From the listing below, extract every line containing "writing".

** Opening INFORMATION SUPPLIED block **

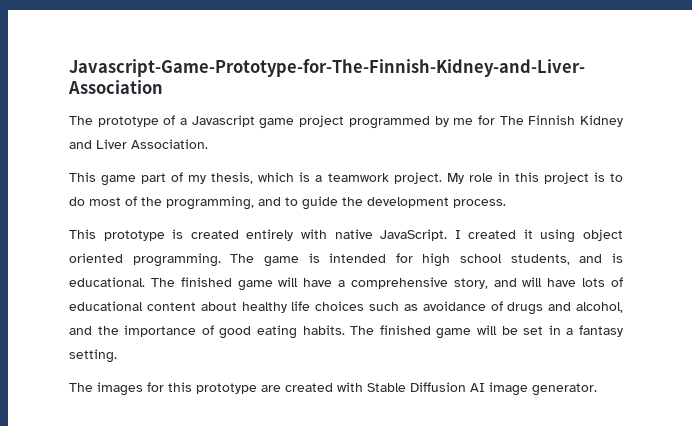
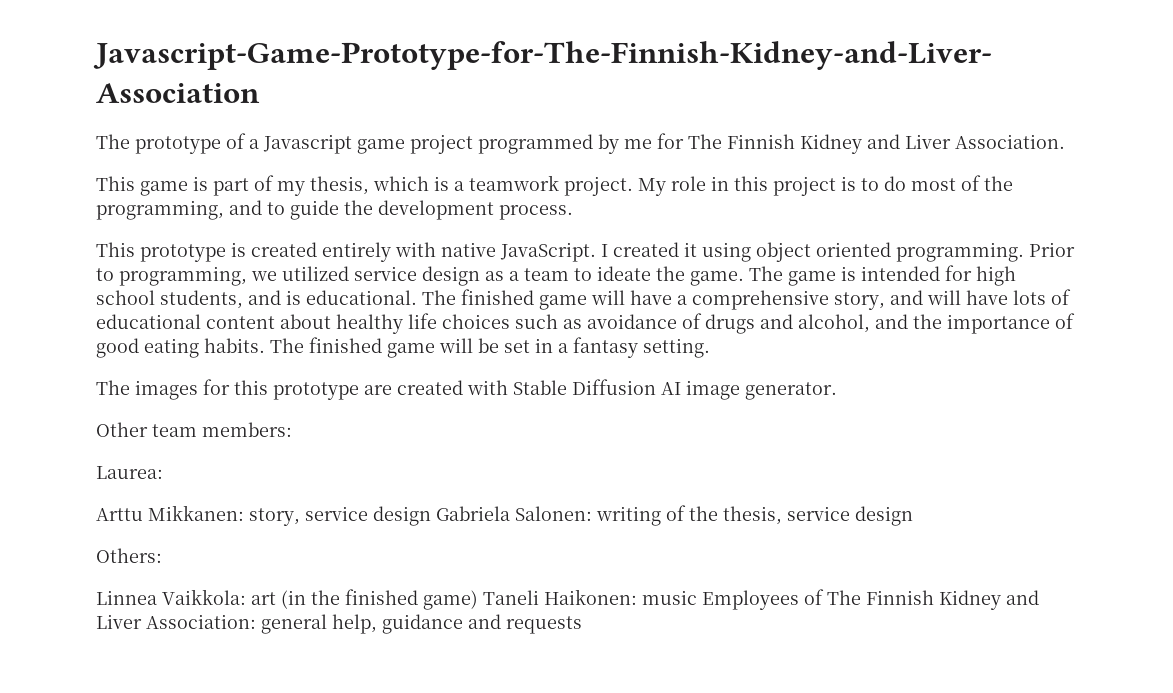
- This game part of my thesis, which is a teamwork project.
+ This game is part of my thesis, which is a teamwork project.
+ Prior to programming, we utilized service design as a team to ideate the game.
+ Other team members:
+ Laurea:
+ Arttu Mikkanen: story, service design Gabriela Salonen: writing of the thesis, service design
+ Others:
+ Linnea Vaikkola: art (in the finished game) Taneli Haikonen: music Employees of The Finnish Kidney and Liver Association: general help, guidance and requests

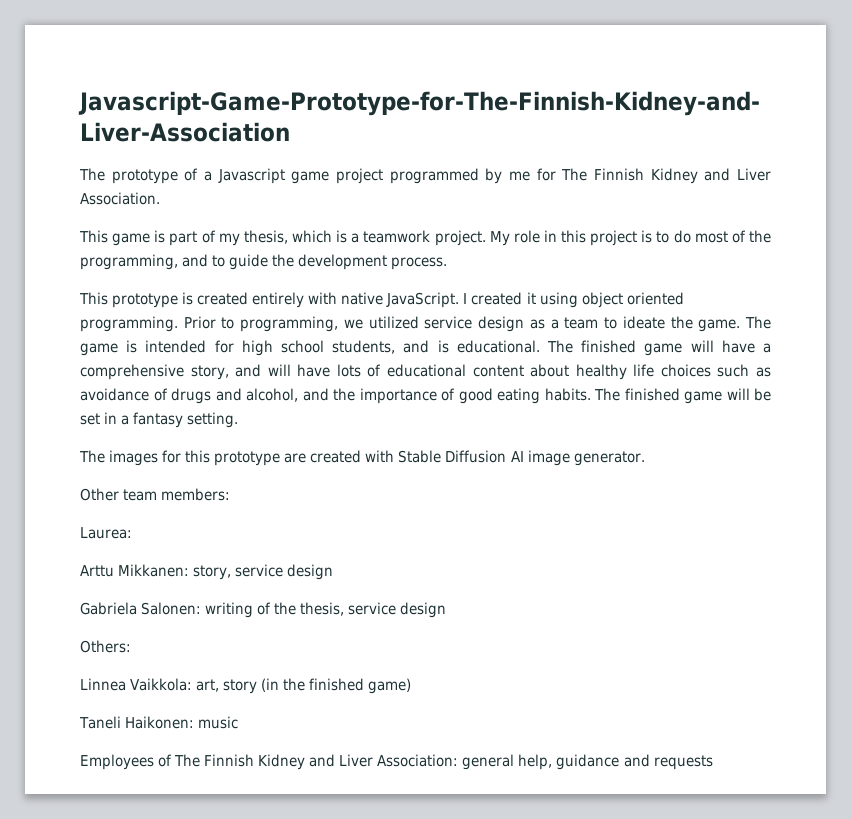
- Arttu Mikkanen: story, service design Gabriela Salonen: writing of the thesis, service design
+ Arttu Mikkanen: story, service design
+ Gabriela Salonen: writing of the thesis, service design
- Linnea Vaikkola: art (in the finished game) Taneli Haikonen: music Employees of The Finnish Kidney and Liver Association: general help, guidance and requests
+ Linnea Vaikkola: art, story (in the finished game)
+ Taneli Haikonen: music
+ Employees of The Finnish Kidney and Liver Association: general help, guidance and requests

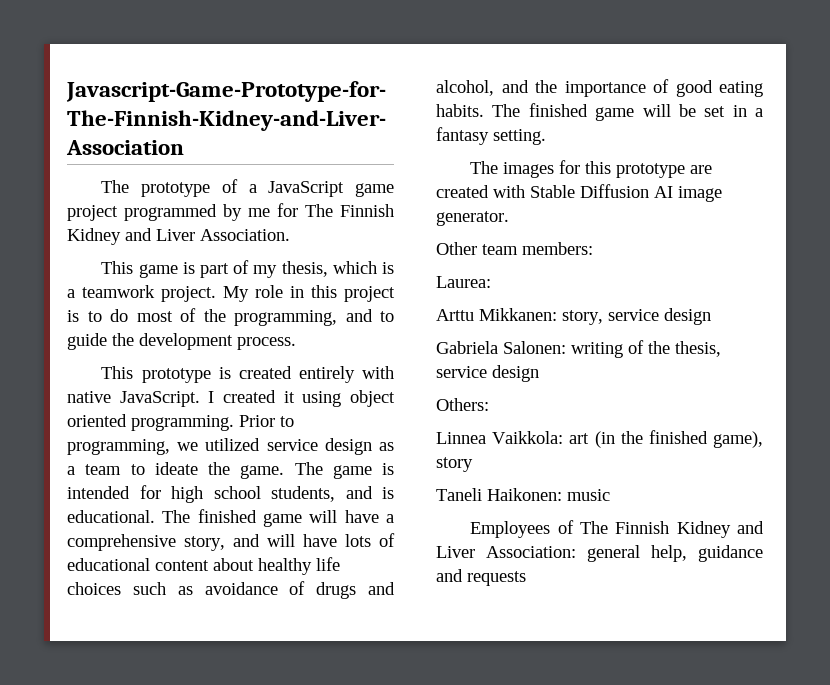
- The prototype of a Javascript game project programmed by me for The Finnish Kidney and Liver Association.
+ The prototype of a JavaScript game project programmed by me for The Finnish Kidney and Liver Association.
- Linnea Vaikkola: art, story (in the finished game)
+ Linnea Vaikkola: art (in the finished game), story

** Closing INFORMATION SUPPLIED block **

### WRITTEN SOLUTION
+ Arttu Mikkanen: story, service design Gabriela Salonen: writing of the thesis, service design
- Arttu Mikkanen: story, service design Gabriela Salonen: writing of the thesis, service design
+ Gabriela Salonen: writing of the thesis, service design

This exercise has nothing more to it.